New Board Appointments
In July, the Company announced the appointment to the Board of Directors of Peter G. Savas and Paul A. Hopper as non-executive Directors. Both have demonstrated track records of success in building successful biotech companies and the pSivida Board will benefit from their skills and experience.
Released by:
pSivida Corp.
Brian Leedman
Vice President, Investor Relations
pSivida Corp.
Tel: +61 8 9227 8327
brianl@psivida.com
US Public Relations
Beverly Jedynak
President
Martin E. Janis & Company, Inc
Tel: +1 (312) 943 1100 ext. 12
bjedynak@janispr.com
About pSivida Corp.
pSivida is a leading drug delivery company committed to the biomedical sector and the development of drug delivery products. Retisert® is FDA approved for the treatment of uveitis. Vitrasert® is FDA approved for the treatment of AIDS-related CMV Retinitis. Bausch & Lomb owns the trademarks Vitrasert® and Retisert®. pSivida has licensed the technologies underlying both of these products to Bausch & Lomb. The technology underlying Medidur™ FA for diabetic macular edema is licensed to Alimera Sciences under an agreement with total consideration of up to US$78m plus a 20% share of future profits and is in fully recruited Phase III clinical trials. If approved, it is anticipated that Medidur will be marketed under the name Iluvien. pSivida has a worldwide collaborative research and license agreement with previous and future payments of up US$165m with Pfizer Inc. for certain other ophthalmic applications of the Medidur™ technology.

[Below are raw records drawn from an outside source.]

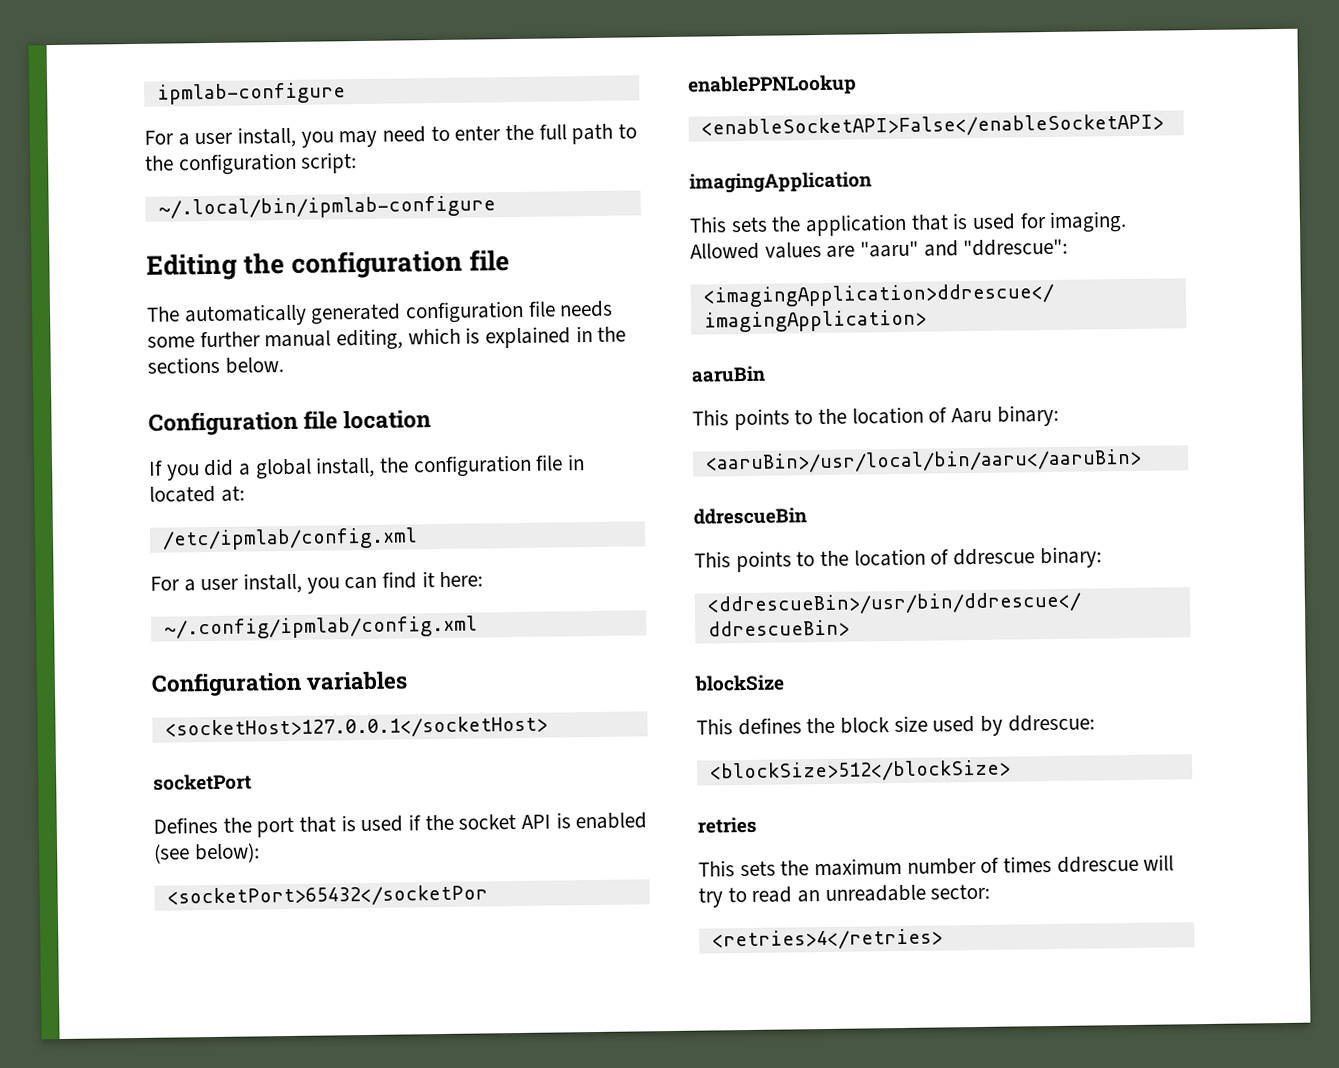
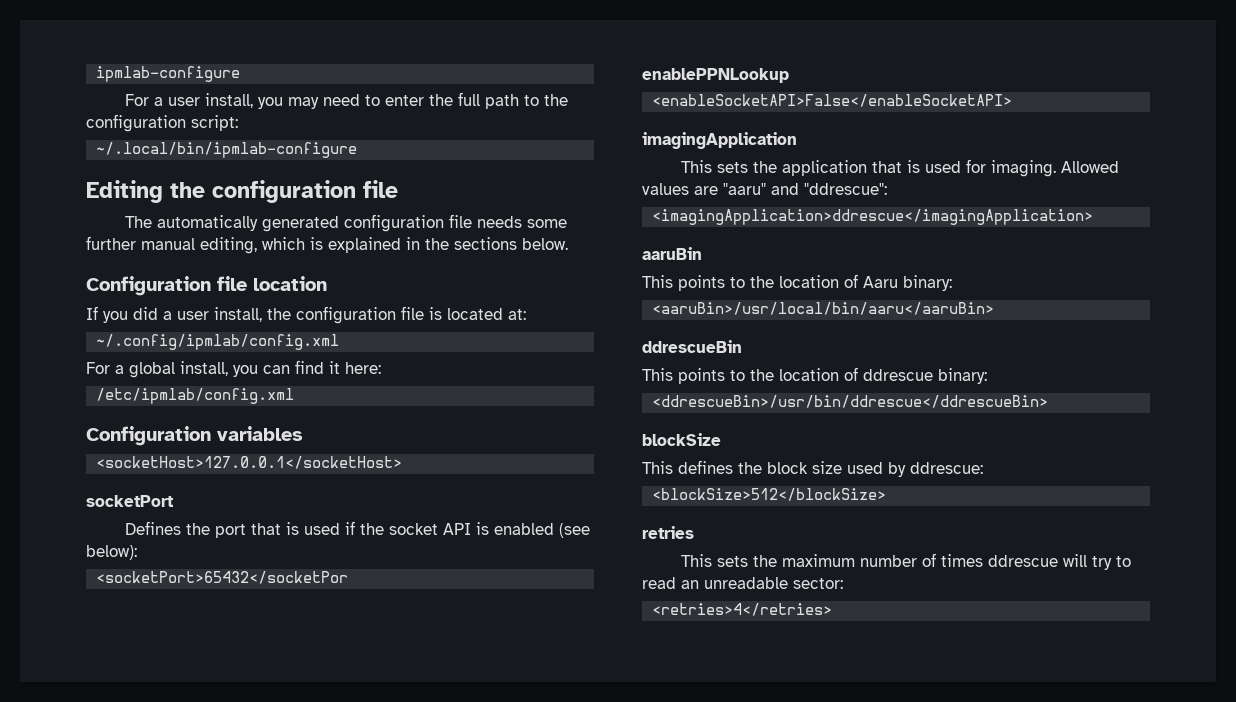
- If you did a global install, the configuration file in located at:
+ If you did a user install, the configuration file is located at:
- /etc/ipmlab/config.xml
- For a user install, you can find it here:
+ ~/.config/ipmlab/config.xml
+ For a global install, you can find it here:
- ~/.config/ipmlab/config.xml
+ /etc/ipmlab/config.xml

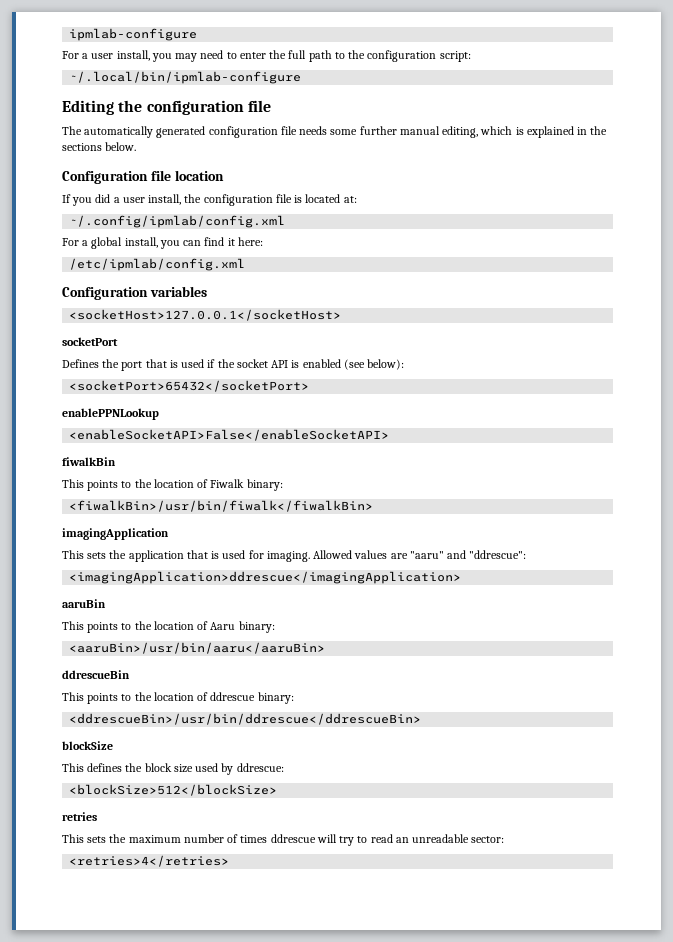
- <socketPort>65432</socketPor
+ <socketPort>65432</socketPort>
+ fiwalkBin
+ This points to the location of Fiwalk binary:
+ <fiwalkBin>/usr/bin/fiwalk</fiwalkBin>
- <aaruBin>/usr/local/bin/aaru</aaruBin>
+ <aaruBin>/usr/bin/aaru</aaruBin>

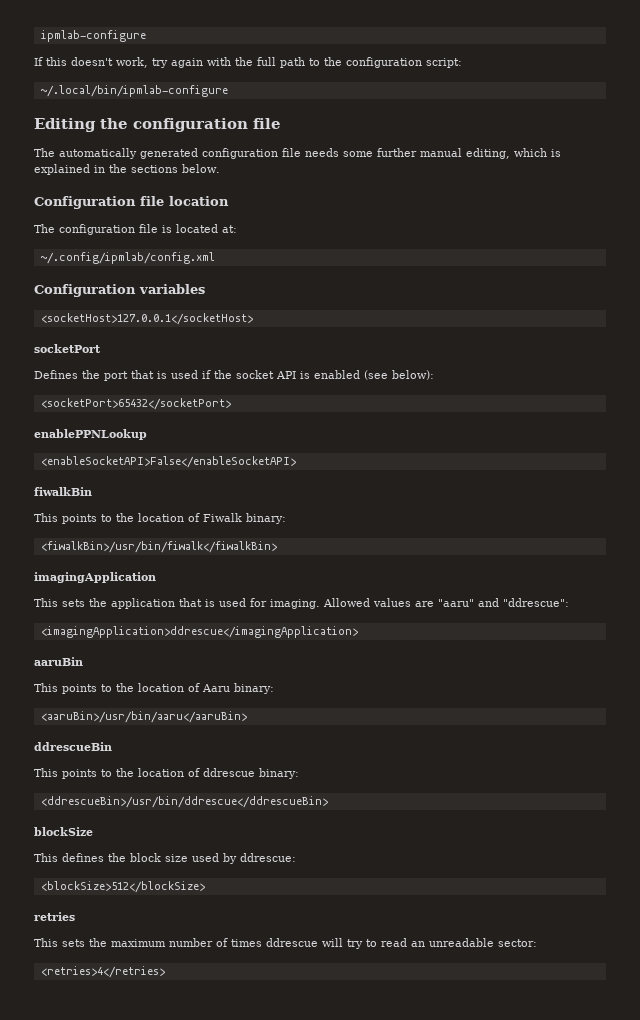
- For a user install, you may need to enter the full path to the configuration script:
+ If this doesn't work, try again with the full path to the configuration script:
- If you did a user install, the configuration file is located at:
+ The configuration file is located at:
- For a global install, you can find it here:
- /etc/ipmlab/config.xml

pSivida owns the rights to develop and commercialize a modified form of silicon (porosified or nano-structured silicon) known as BioSilicon™, which has applications in drug delivery, wound healing, orthopedics, and tissue engineering. The most advanced BioSilicon™ product, BrachySil™, delivers a therapeutic, P32, directly to solid tumors and is presently in dose ranging clinical trials as a device for the treatment of pancreatic cancer. pSivida’s intellectual property portfolio consists of over 65 patent families, over 115 granted patents, including patents accepted for issuance and over 270 patent applications. pSivida conducts its operations from Boston in the United States, Malvern in the United Kingdom and Perth in Australia.
SAFE HARBOR STATEMENTS UNDER THE PRIVATE SECURITIES LITIGATION REFORM ACT OF 1995: Various statements made in this release are forward-looking and involve a number of risks and uncertainties. All statements that address activities, events or developments that we intend, expect or believe may occur in the future are forward-looking statements. The following are some of the factors that could cause actual results to differ materially from the forward-looking statements: achievement of milestones and other contingent contractual payment events; failure to prove efficacy for BrachySil; inability to raise capital; continued losses and lack of profitability; inability to develop or obtain regulatory approval for new products; inability to protect intellectual property or infringement of others’ intellectual property; inability to obtain partners to develop and market products; termination of license agreements; competition; inability to pay any registration penalties; costs of international business operations; manufacturing problems; insufficient third-party reimbursement for products; failure to retain key personnel; product liability; inability to manage change; failure to comply with laws; failure to achieve and maintain effective internal control over financial reporting; amortization or impairment of intangibles; possible dilution through exercise of outstanding warrants and stock options or future stock issuances; potential restrictions from capital raises; possible influence by Pfizer; and other factors that may be described in our filings with the Securities and Exchange Commission. Given these uncertainties, readers are cautioned not to place undue reliance on such forward-looking statements. We do not undertake to publicly update or revise our forward-looking statements even if experience or future changes make it clear that any projected results expressed or implied in such statements will not be realized.